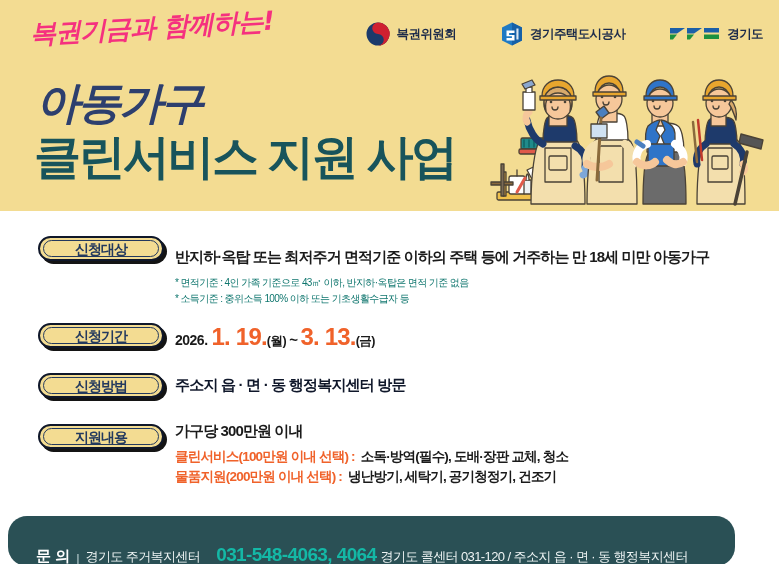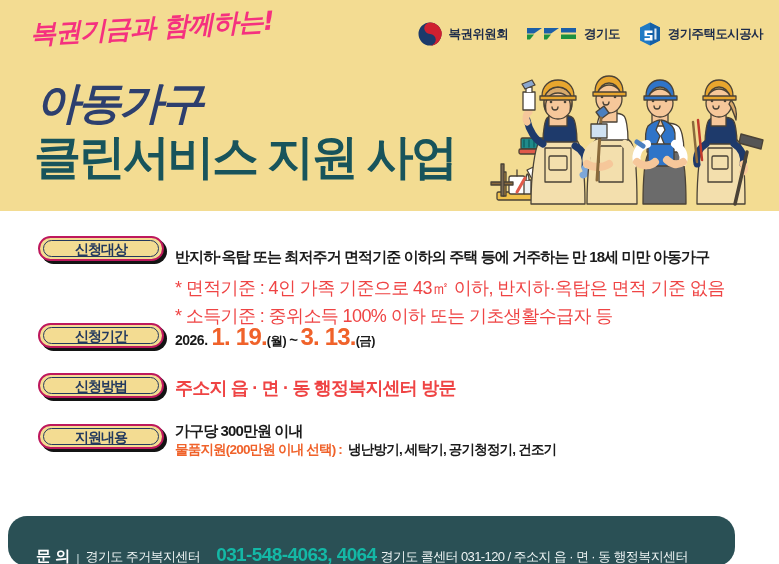--- a/index.html
+++ b/index.html
@@ -29,21 +29,21 @@
     background: #f3dc92;
     overflow: hidden;
   }
 
   .logos {
     position: absolute;
     right: 16px;
     top: 21px;
     display: flex;
     align-items: center;
-    gap: 18px;
+    gap: 44px;
   }
   .logo-unit { display: flex; align-items: center; gap: 6px; }
   .logo-text {
     font-size: 12.5px;
     font-weight: bold;
     color: #1c2b4a;
     letter-spacing: -0.6px;
     white-space: nowrap;
   }
   .logo-mark { display: block; }
@@ -101,21 +101,21 @@
     position: absolute;
     left: 0;
     width: 779px;
   }
 
   .pill {
     position: absolute;
     left: 38px;
     width: 126px;
     height: 25px;
-    border: 2px solid #be185d;
+    border: 2px solid #0f172a;
     border-radius: 13px;
     background: #f3dc92;
     box-shadow: 3px 3px 0 #141414;
     display: flex;
     align-items: center;
     justify-content: center;
   }
   .pill-inner {
     position: absolute;
     left: 3px; top: 2px;
@@ -138,43 +138,43 @@
 
   .lead {
     font-size: 15px;
     font-weight: bold;
     color: #1a1a1a;
     letter-spacing: -0.9px;
     white-space: nowrap;
     line-height: 1.2;
   }
   .note {
-    font-size: 18px;
-    color: #ef4444;
+    font-size: 10px;
+    color: #0f766e;
     letter-spacing: -0.6px;
     white-space: nowrap;
     line-height: 1.55;
   }
 
   
   .dateline {
     display: flex;
     align-items: baseline;
     white-space: nowrap;
     letter-spacing: -0.5px;
   }
   .d-year { font-size: 14px; font-weight: bold; color: #1a1a1a; }
   .d-big  { font-size: 24px; font-weight: bold; color: #f0622a; letter-spacing: -0.8px; }
   .d-day  { font-size: 12.5px; font-weight: bold; color: #1a1a1a; }
   .d-tilde{ font-size: 15px; font-weight: bold; color: #1a1a1a; padding: 0 3px; }
 
   .method {
-    font-size: 18px;
-    font-weight: bold;
-    color: #ef4444;
+    font-size: 15px;
+    font-weight: bold;
+    color: #0f172a;
     letter-spacing: -0.8px;
     white-space: nowrap;
   }
 
   .svc-row {
     display: flex;
     align-items: baseline;
     white-space: nowrap;
     line-height: 1.45;
   }
@@ -245,42 +245,42 @@
 
     <div class="logos">
 
       <div class="logo-unit">
         <svg class="logo-mark" width="26" height="26" viewBox="0 0 26 26">
           <path d="M13 1.5a11.5 11.5 0 1 1 0 23 11.5 11.5 0 0 1 0-23z" fill="#1b3a6b"></path>
           <path d="M13 1.5a11.5 11.5 0 0 1 0 23 5.75 5.75 0 0 0 0-11.5 5.75 5.75 0 0 1 0-11.5z" fill="#cf2030"></path>
           <path d="M24.3 9.5c1 3.9-.2 8-3.2 10.8l-2.1-2.3c2.2-2.1 3.1-5.1 2.4-8z" fill="#cf2030"></path>
         </svg>
         <span class="logo-text">복권위원회</span>
+      </div>
+
+      <div class="logo-unit">
+        <svg class="logo-mark" width="24" height="26" viewBox="0 0 24 26">
+          <path d="M2 6.5 12 1.5l10 5v13l-10 5-10-5z" fill="#1f7ac4"></path>
+          <path d="M12 1.5 22 6.5v13l-10 5z" fill="#1560a8"></path>
+          <path d="M6.5 9.5h8v2.6h-5.4v1.9h5.4v5.6h-8v-2.6h5.4v-1.8H6.5z" fill="#ffffff"></path>
+          <path d="M16.4 7.5h2.1v11h-2.1z" fill="#ffffff" opacity="0.85"></path>
+        </svg>
+        <span class="logo-text">경기주택도시공사</span>
       </div>
 
       <div class="logo-unit">
         <svg class="logo-mark" width="52" height="20" viewBox="0 0 52 20">
           <path d="M1 4h15l-8 5.5h-7z" fill="#1b5fa8"></path>
           <path d="M1 10.5h7l-4 5h-3z" fill="#1d9140"></path>
           <path d="M18 4h15l-8 5.5h-7z" fill="#1b5fa8"></path>
           <path d="M18 10.5h7l-4 5h-3z" fill="#1d9140"></path>
           <path d="M35 4h15v4.5H35z" fill="#1b5fa8"></path>
           <path d="M35 10.5h15V15H35z" fill="#1d9140"></path>
         </svg>
         <span class="logo-text">경기도</span>
-      </div>
-
-      <div class="logo-unit">
-        <svg class="logo-mark" width="24" height="26" viewBox="0 0 24 26">
-          <path d="M2 6.5 12 1.5l10 5v13l-10 5-10-5z" fill="#1f7ac4"></path>
-          <path d="M12 1.5 22 6.5v13l-10 5z" fill="#1560a8"></path>
-          <path d="M6.5 9.5h8v2.6h-5.4v1.9h5.4v5.6h-8v-2.6h5.4v-1.8H6.5z" fill="#ffffff"></path>
-          <path d="M16.4 7.5h2.1v11h-2.1z" fill="#ffffff" opacity="0.85"></path>
-        </svg>
-        <span class="logo-text">경기주택도시공사</span>
       </div>
     </div>
 
     <div class="handwritten">복권기금과 함께하는!</div>
     <div class="title-1">아동가구</div>
     <div class="title-2">클린서비스 지원 사업</div>
 
     <svg class="illustration" viewBox="0 0 300 160">
       <g stroke="#4a4236" stroke-width="1.3" stroke-linejoin="round" stroke-linecap="round" fill="none">
 
@@ -428,20 +428,24 @@
     </div>
   </div>
 
   <div class="section" style="top:424px;">
     <div class="pill" style="top:0;">
       <span class="pill-inner"></span>
       <span class="pill-label">지원내용</span>
     </div>
     <div class="sec-body" style="top:-2px;">
       <div class="lead">가구당 300만원 이내</div>
+      <div class="svc-row" style="margin-top:7px;">
+        <span class="svc-key">클린서비스(100만원 이내 선택) :</span>
+        <span class="svc-val">소독·방역(필수), 도배·장판 교체, 청소</span>
+      </div>
       <div class="svc-row">
         <span class="svc-key">물품지원(200만원 이내 선택) :</span>
         <span class="svc-val">냉난방기, 세탁기, 공기청정기, 건조기</span>
       </div>
     </div>
   </div>
 
   <div class="footer">
     <span class="f-label">문 의</span>
     <span class="f-divider">|</span>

************

**TASK DIRECTIONS:**
Look for "color" in each line of the material, then copy the lines where it is found.

**WRITTEN SOLUTION:**
     color: #1c2b4a;
     color: #1a1a1a;
-    color: #ef4444;
+    color: #0f766e;
   .d-year { font-size: 14px; font-weight: bold; color: #1a1a1a; }
   .d-big  { font-size: 24px; font-weight: bold; color: #f0622a; letter-spacing: -0.8px; }
   .d-day  { font-size: 12.5px; font-weight: bold; color: #1a1a1a; }
   .d-tilde{ font-size: 15px; font-weight: bold; color: #1a1a1a; padding: 0 3px; }
-    color: #ef4444;
+    color: #0f172a;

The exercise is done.